A new survey of 500 top colleges found that 10% of admissions officers acknowledged looking at social-networking sites to evaluate applicants. Of those colleges making use of the online information, 38% said that what they saw "negatively affected" their views of the applicant. Only a quarter of the schools checking the sites said their views were improved...

...

David Hawkins, director of public policy and research for the National Association for College Admission Counseling, a professional organization, says schools don't have time to scour the Internet systematically to check out thousands of applicants. But he says admissions officers at times receive anonymous tips, which may be from rival applicants, about embarrassing Facebook or MySpace material, such as a picture of a student drunk at an underage party.

...

It's especially common when universities are awarding scholarships because it isn't hard to go online for a handful of finalists. "No one wants to be on the front page of the newspaper for giving a scholarship to a murderer," she says. "Everybody is trying to protect their brands."

...

New business idea: write a software service that scours the Internet for information about potential applications in order to help them protect their brands.
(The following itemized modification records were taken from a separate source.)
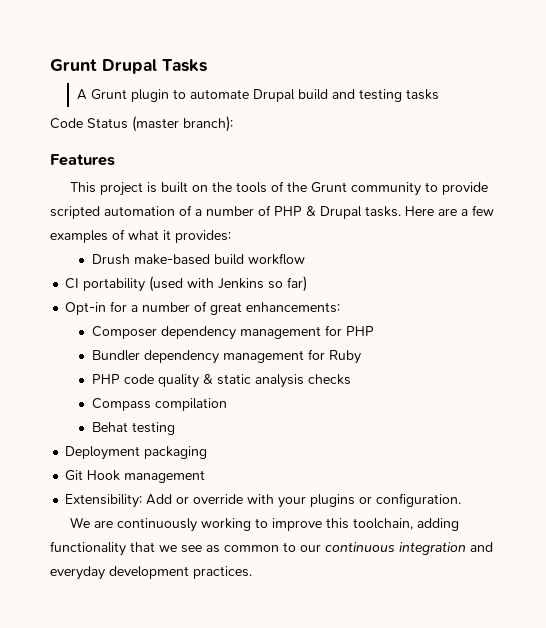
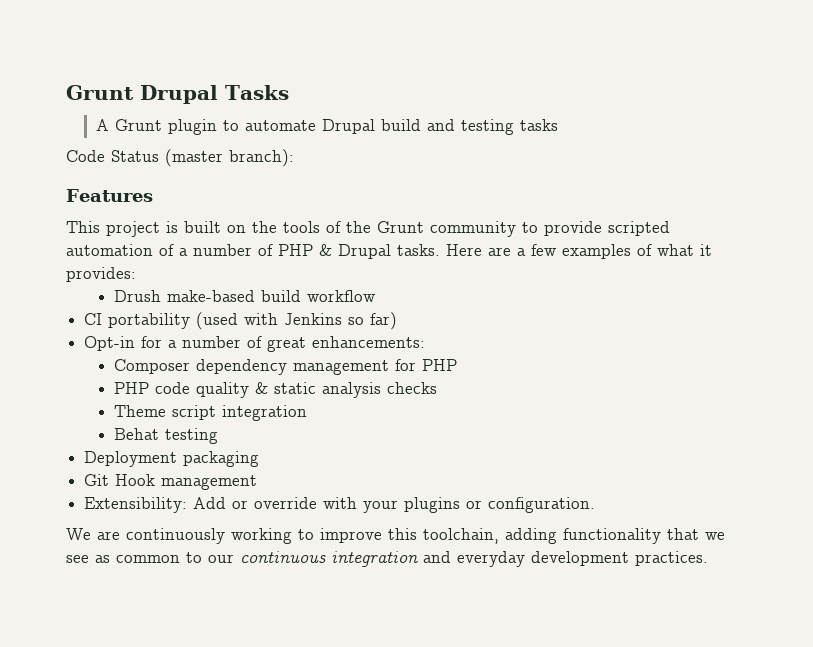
- Bundler dependency management for Ruby
- Compass compilation
+ Theme script integration

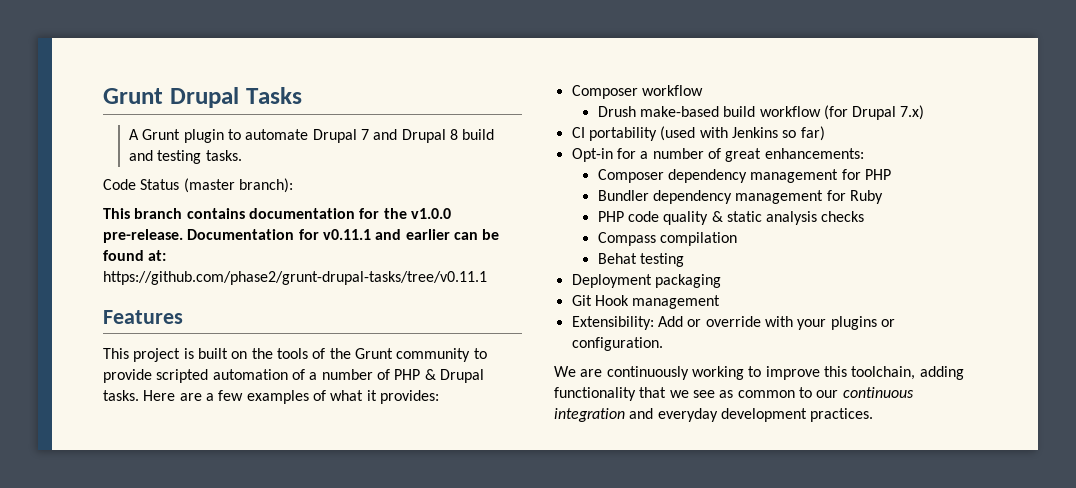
- A Grunt plugin to automate Drupal build and testing tasks
+ A Grunt plugin to automate Drupal 7 and Drupal 8 build and testing tasks.
+ This branch contains documentation for the v1.0.0 pre-release. Documentation for v0.11.1 and earlier can be found at: https://github.com/phase2/grunt-drupal-tasks/tree/v0.11.1
+ Composer workflow
- Drush make-based build workflow
+ Drush make-based build workflow (for Drupal 7.x)
+ Bundler dependency management for Ruby
- Theme script integration
+ Compass compilation

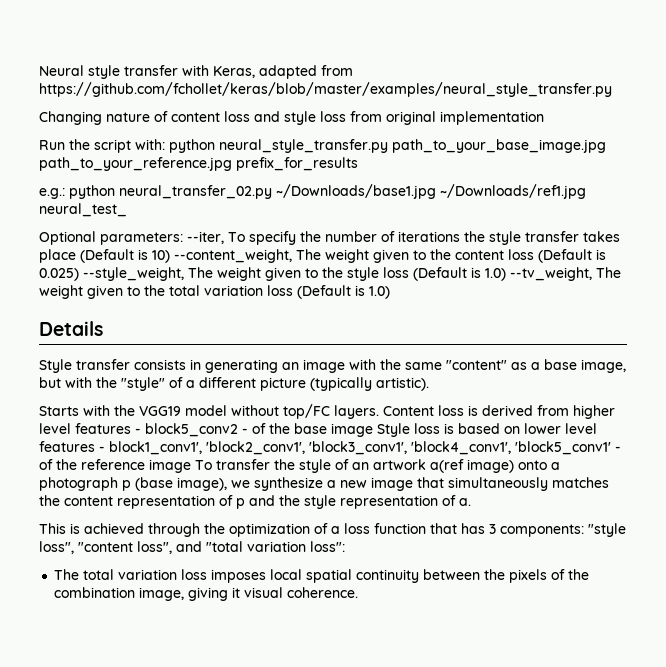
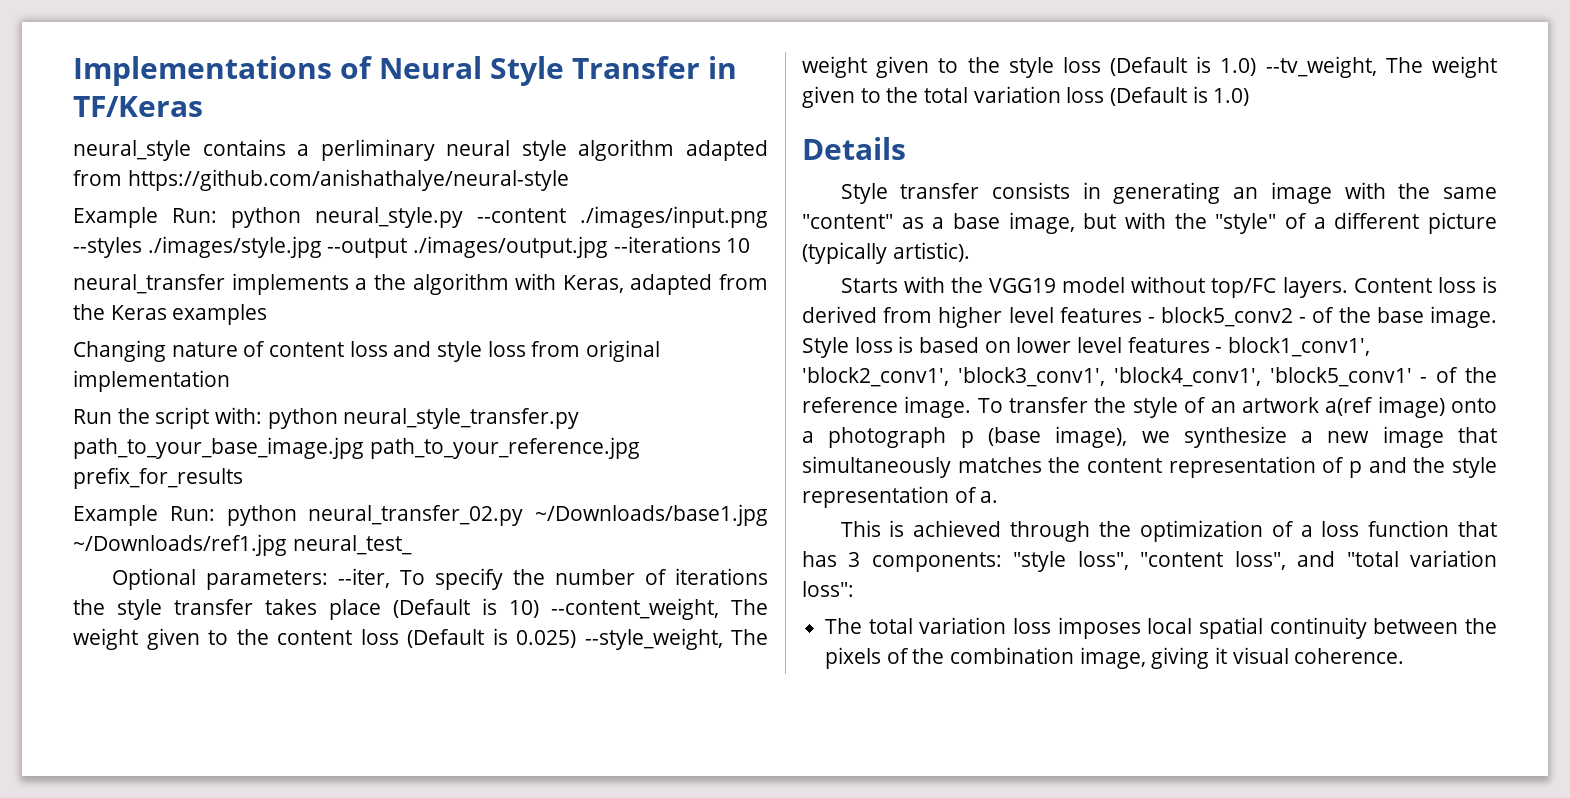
- Neural style transfer with Keras, adapted from https://github.com/fchollet/keras/blob/master/examples/neural_style_transfer.py
+ Implementations of Neural Style Transfer in TF/Keras
+ neural_style contains a perliminary neural style algorithm adapted from https://github.com/anishathalye/neural-style
+ Example Run: python neural_style.py --content ./images/input.png --styles ./images/style.jpg --output ./images/output.jpg --iterations 10
+ neural_transfer implements a the algorithm with Keras, adapted from the Keras examples
- e.g.: python neural_transfer_02.py ~/Downloads/base1.jpg ~/Downloads/ref1.jpg neural_test_
+ Example Run: python neural_transfer_02.py ~/Downloads/base1.jpg ~/Downloads/ref1.jpg neural_test_
- Content loss is derived from higher level features - block5_conv2 - of the base image Style loss is based on lower level features - block1_conv1', 'block2_conv1', 'block3_conv1', 'block4_conv1', 'block5_conv1' - of the reference image To transfer the style of an artwork a(ref image) onto a photograph p (base image), we synthesize a new image that simultaneously matches the content representation of p and the style representation of a.
+ Content loss is derived from higher level features - block5_conv2 - of the base image. Style loss is based on lower level features - block1_conv1', 'block2_conv1', 'block3_conv1', 'block4_conv1', 'block5_conv1' - of the reference image. To transfer the style of an artwork a(ref image) onto a photograph p (base image), we synthesize a new image that simultaneously matches the content representation of p and the style representation of a.

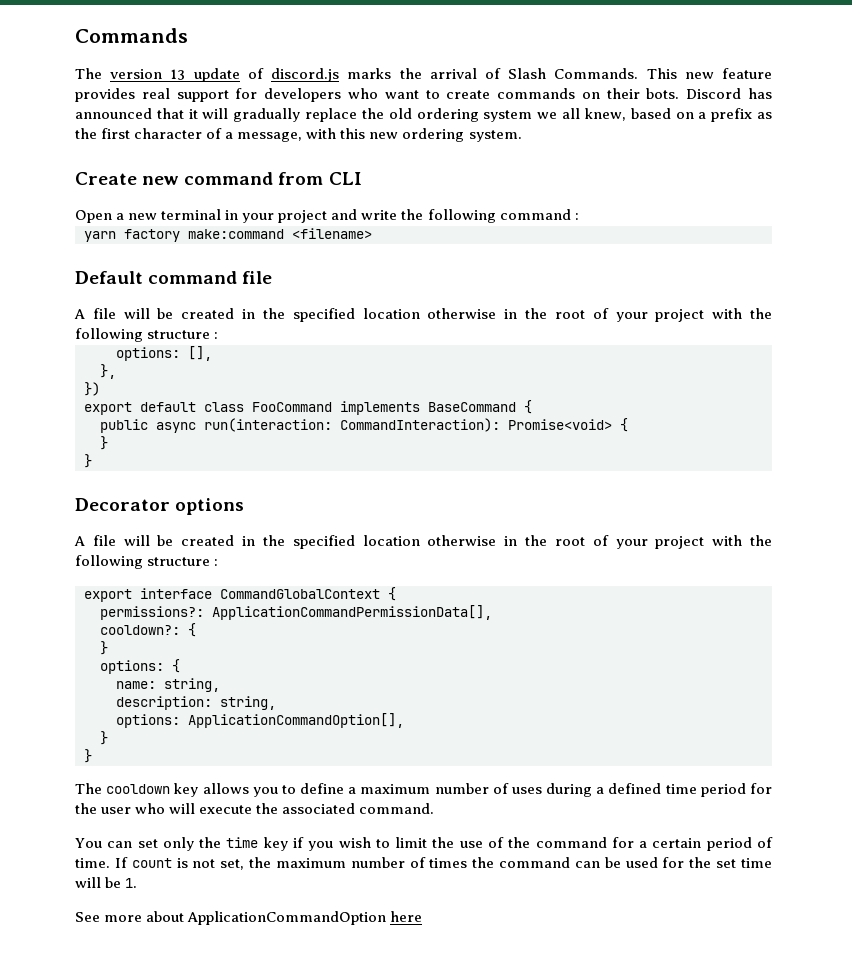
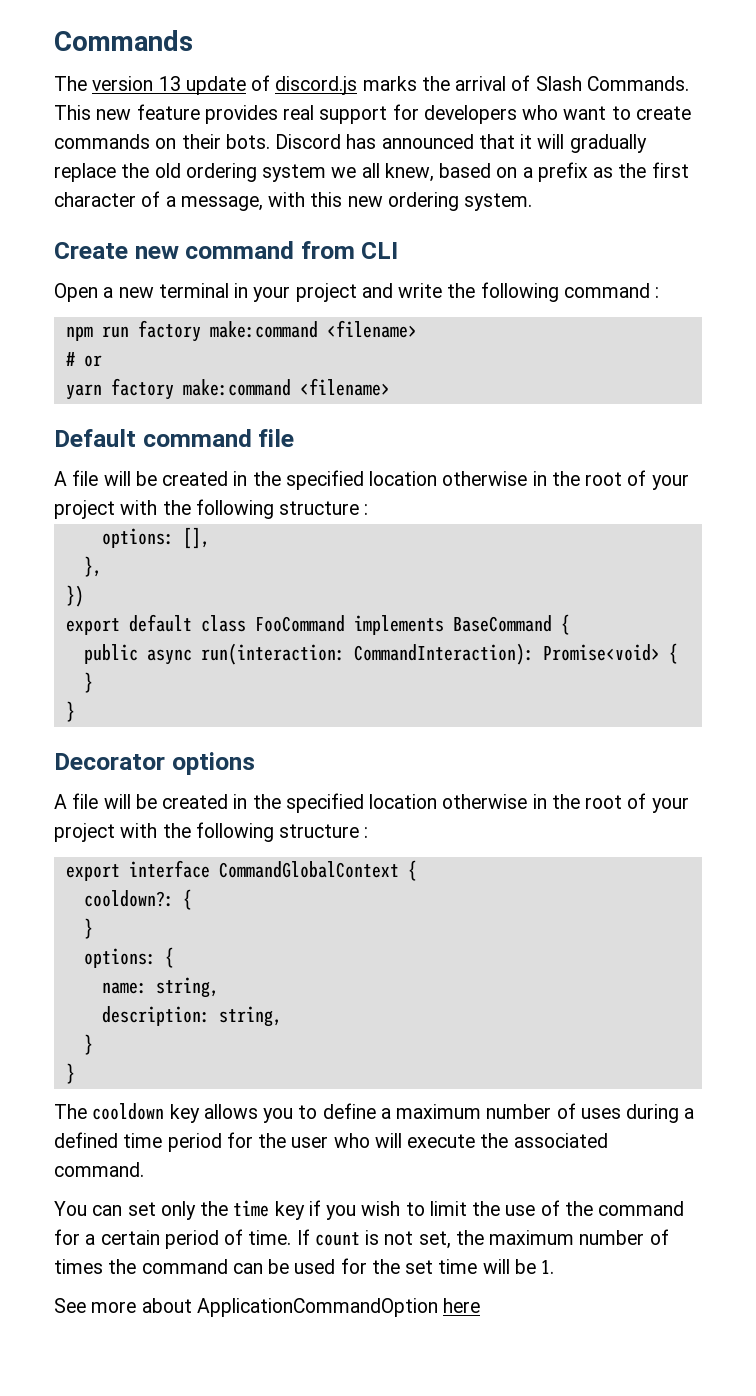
+ npm run factory make:command <filename>
+ # or
- permissions?: ApplicationCommandPermissionData[],
- options: ApplicationCommandOption[],

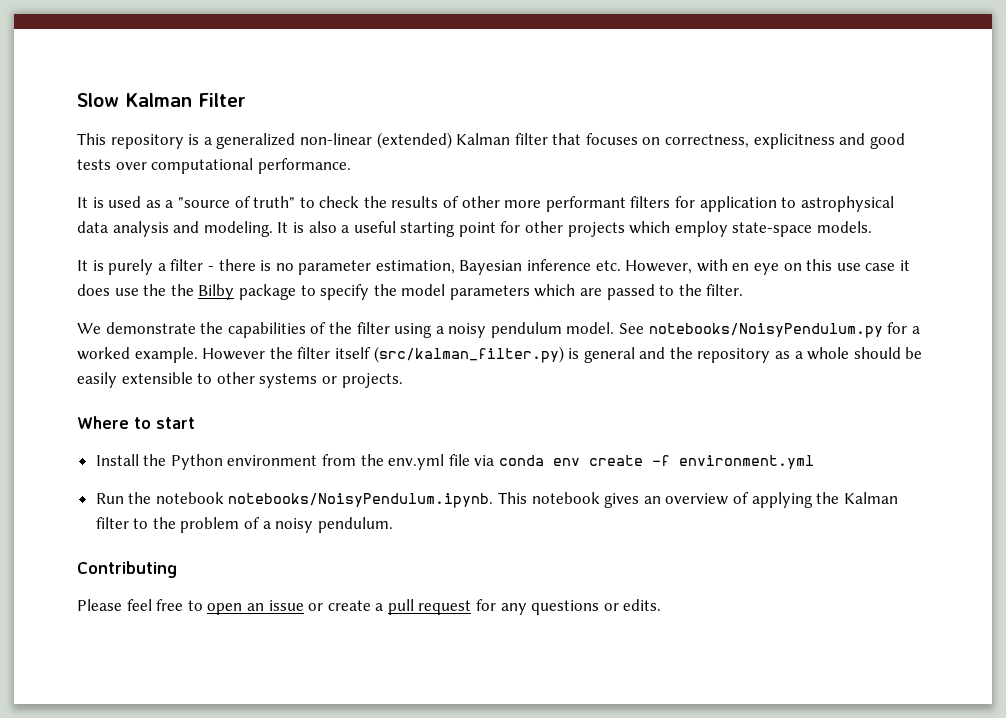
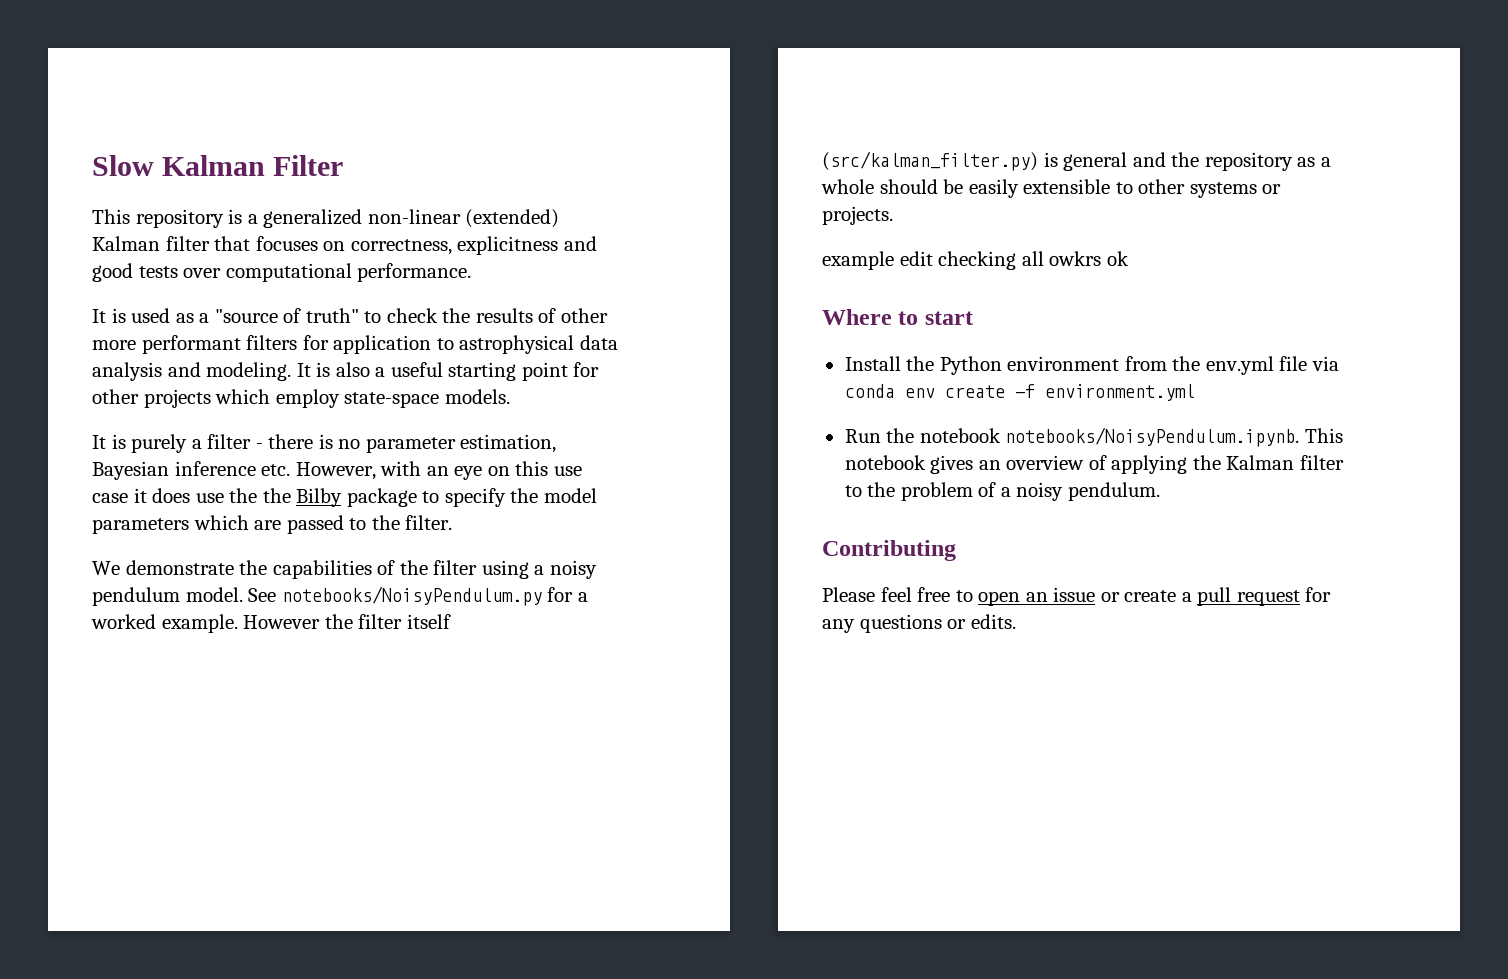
- It is purely a filter - there is no parameter estimation, Bayesian inference etc. However, with en eye on this use case it does use the the Bilby package to specify the model parameters which are passed to the filter.
+ It is purely a filter - there is no parameter estimation, Bayesian inference etc. However, with an eye on this use case it does use the the Bilby package to specify the model parameters which are passed to the filter.
+ example edit checking all owkrs ok

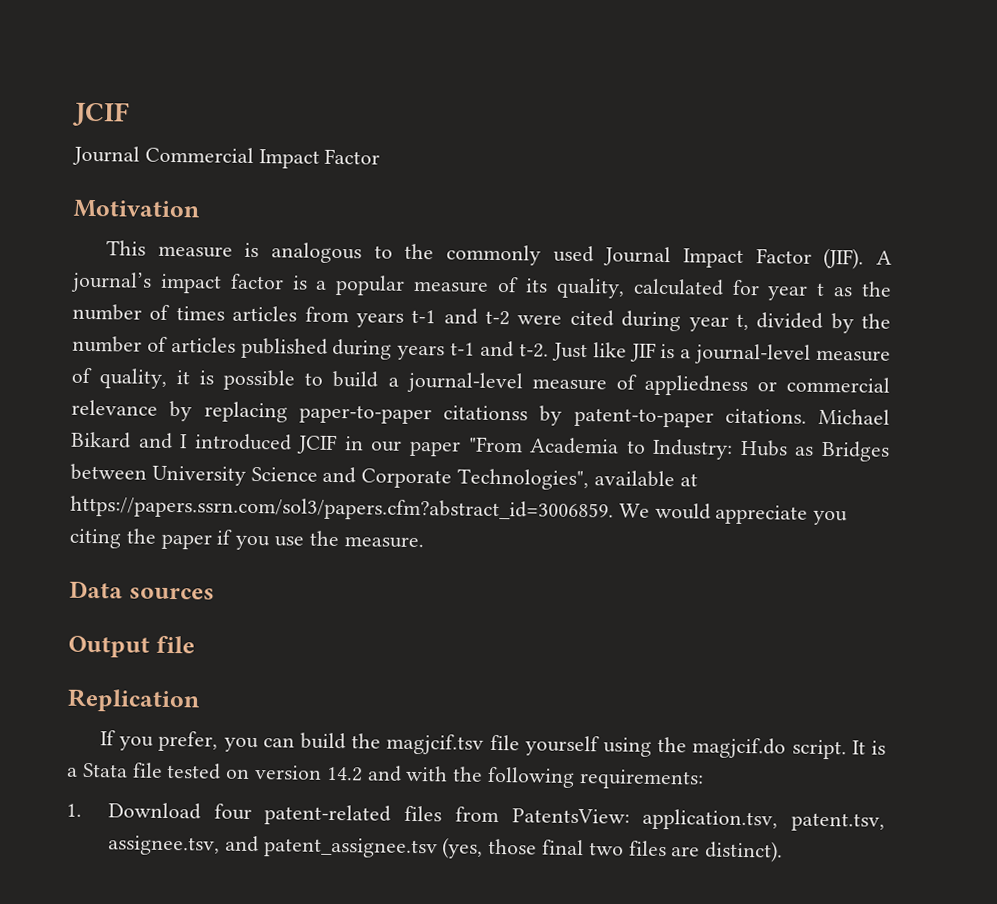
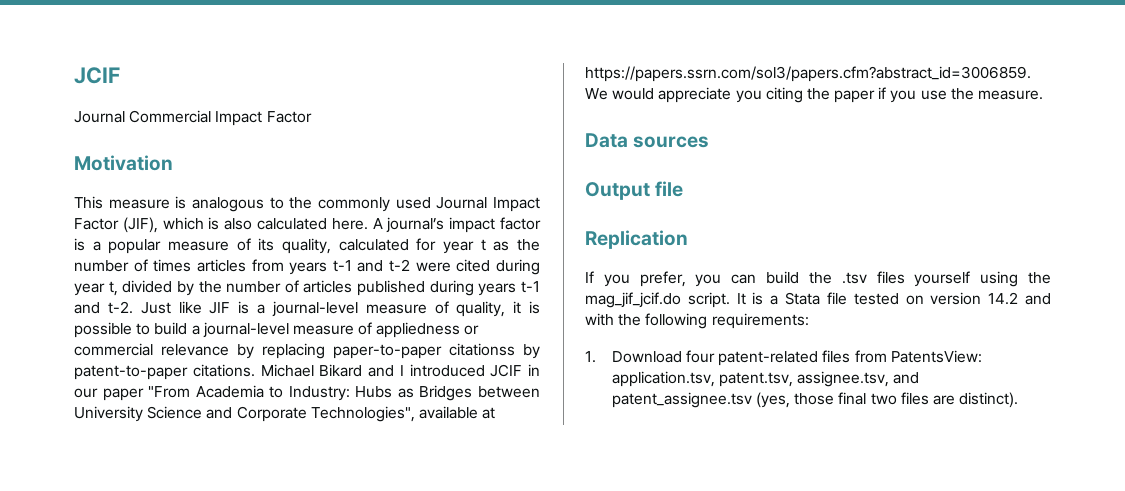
- This measure is analogous to the commonly used Journal Impact Factor (JIF).
+ This measure is analogous to the commonly used Journal Impact Factor (JIF), which is also calculated here.
- If you prefer, you can build the magjcif.tsv file yourself using the magjcif.do script.
+ If you prefer, you can build the .tsv files yourself using the mag_jif_jcif.do script.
Marc Prablek, a senior at Ladue Horton Watkins High School in suburban St. Louis, considers Facebook information "out in the public" and fair game for colleges. The 17-year-old, with some 550 "friends," says, "I don't have anything bad on Facebook," but he may tweak his profile to be "more sophisticated."

Marc, who plans to apply early to Stanford University, says he won't mention that he loves to read X-Men comic books. His Facebook literary picks currently include "Crime and Punishment" and "Pride and Prejudice."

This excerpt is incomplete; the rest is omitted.